# Description of the task
As the answer, give a copy of each line below that includes the word "none".

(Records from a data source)
----------

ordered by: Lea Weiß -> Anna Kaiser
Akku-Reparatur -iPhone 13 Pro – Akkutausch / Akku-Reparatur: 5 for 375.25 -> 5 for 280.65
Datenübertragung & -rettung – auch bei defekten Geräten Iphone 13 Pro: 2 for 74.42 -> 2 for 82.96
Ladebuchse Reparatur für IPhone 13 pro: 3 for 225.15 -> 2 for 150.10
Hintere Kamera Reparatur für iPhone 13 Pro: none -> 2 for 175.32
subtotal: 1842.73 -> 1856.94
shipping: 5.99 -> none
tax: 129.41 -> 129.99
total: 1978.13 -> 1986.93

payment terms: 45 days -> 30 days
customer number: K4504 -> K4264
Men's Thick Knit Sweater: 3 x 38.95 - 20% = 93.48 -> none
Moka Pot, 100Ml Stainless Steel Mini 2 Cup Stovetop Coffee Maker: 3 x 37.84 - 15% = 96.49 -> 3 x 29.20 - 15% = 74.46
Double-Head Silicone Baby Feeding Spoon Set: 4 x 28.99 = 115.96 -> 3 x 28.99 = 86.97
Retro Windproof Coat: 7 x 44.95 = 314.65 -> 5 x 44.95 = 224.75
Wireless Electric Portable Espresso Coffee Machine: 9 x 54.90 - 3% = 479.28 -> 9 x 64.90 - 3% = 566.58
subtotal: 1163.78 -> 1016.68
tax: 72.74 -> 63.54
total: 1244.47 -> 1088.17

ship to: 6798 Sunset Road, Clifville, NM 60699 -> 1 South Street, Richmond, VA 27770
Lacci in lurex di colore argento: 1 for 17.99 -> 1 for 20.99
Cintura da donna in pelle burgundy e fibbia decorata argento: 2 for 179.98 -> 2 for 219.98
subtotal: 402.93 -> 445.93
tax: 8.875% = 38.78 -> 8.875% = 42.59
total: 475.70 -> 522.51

----------

# Finished exercise
Hintere Kamera Reparatur für iPhone 13 Pro: none -> 2 for 175.32
shipping: 5.99 -> none
Men's Thick Knit Sweater: 3 x 38.95 - 20% = 93.48 -> none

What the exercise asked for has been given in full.